Camille Grassineau « Il y aura toujours des critiques sur une fille qui joue au rugby, moi je fais ce que je veux. »

Camille Grassineau, « Le tout, c'est de faire ce dont on a envie. »
Avec ses coéquipières de l'équipe de France de rugby à 7, elle vient de décrocher une médaille de bronze au mondial, en Afrique du Sud. Pour Camille Grassineau, c'est le signe de la grande forme d'un rugby féminin qui poursuit son développement discrètement mais sûrement. De bon augure à moins de deux ans de Paris 2024. Rencontre avec une rugbywoman dans une forme olympique.

Par Alexandre Hozé

Publié le 28 septembre 2022 à 20h06, mis à jour le 13 avril 2023 à 16h26

Tu es joueuse de l’équipe de France de rugby à 7, mais aussi à XV. Le ballon ovale, c’est un amour de jeunesse ?
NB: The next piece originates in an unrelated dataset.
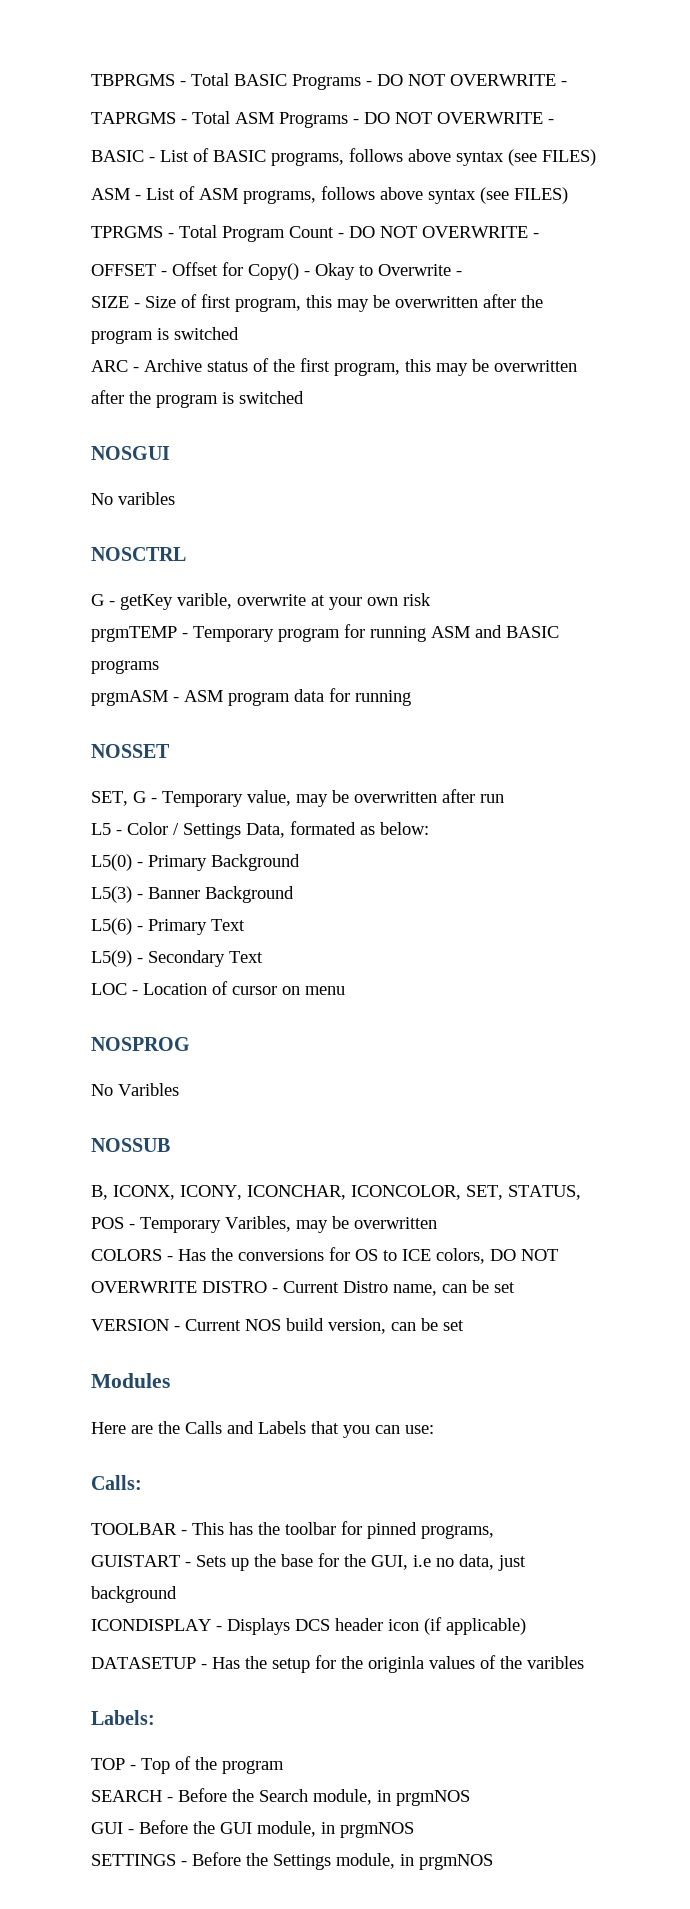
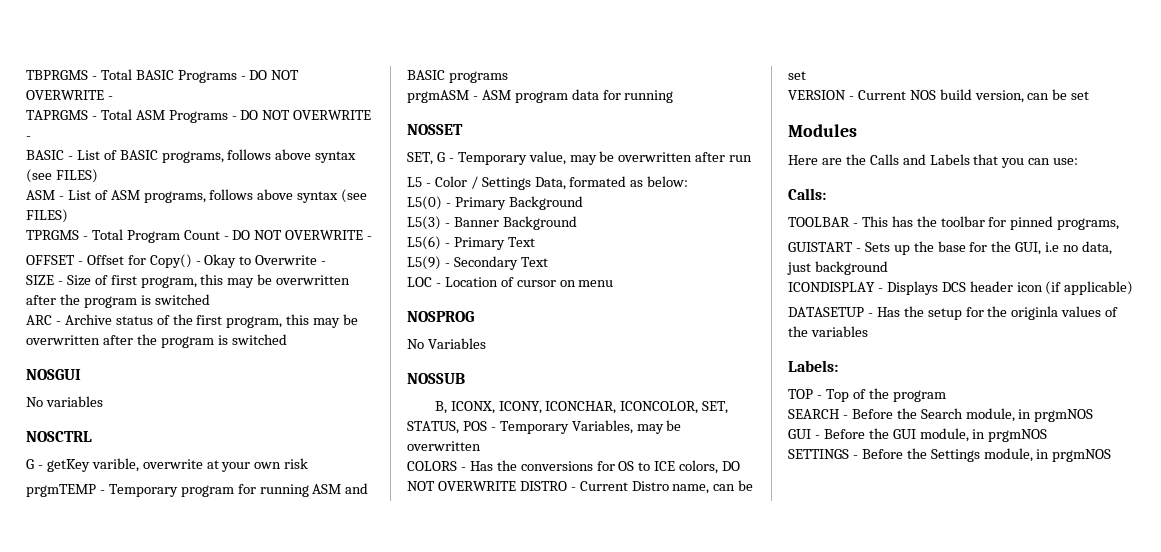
[118,492,175,505] varibles -> [45,396,103,407] variables
[118,1083,179,1096] Varibles -> [427,338,486,349] Variables
[225,1216,291,1232] Varibles, -> [571,420,633,434] Variables,
[527,1656,584,1669] varibles -> [810,326,868,337] variables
Pas du tout, j’ai démarré très tard le rugby, à 18 ans. Après, je bougeais beaucoup tout de même, j’ai pratiqué toutes les disciplines possibles et imaginables avec l’Union Nationale du Sport Scolaire, l’UNSS, au collège comme au lycée. 

Pourtant, tu étais entourée de rugbymen… 

C’est vrai, mon père, mon frère et mon grand-père étaient vraiment passionnés. Quand j’étais petite, forcément, on allait aux matchs.

Je ne comprenais pas trop ce qu’il se passait mais bon, dans ma région (la Dordogne, Ndlr), le rugby est très important donc c’était normal d’être au stade.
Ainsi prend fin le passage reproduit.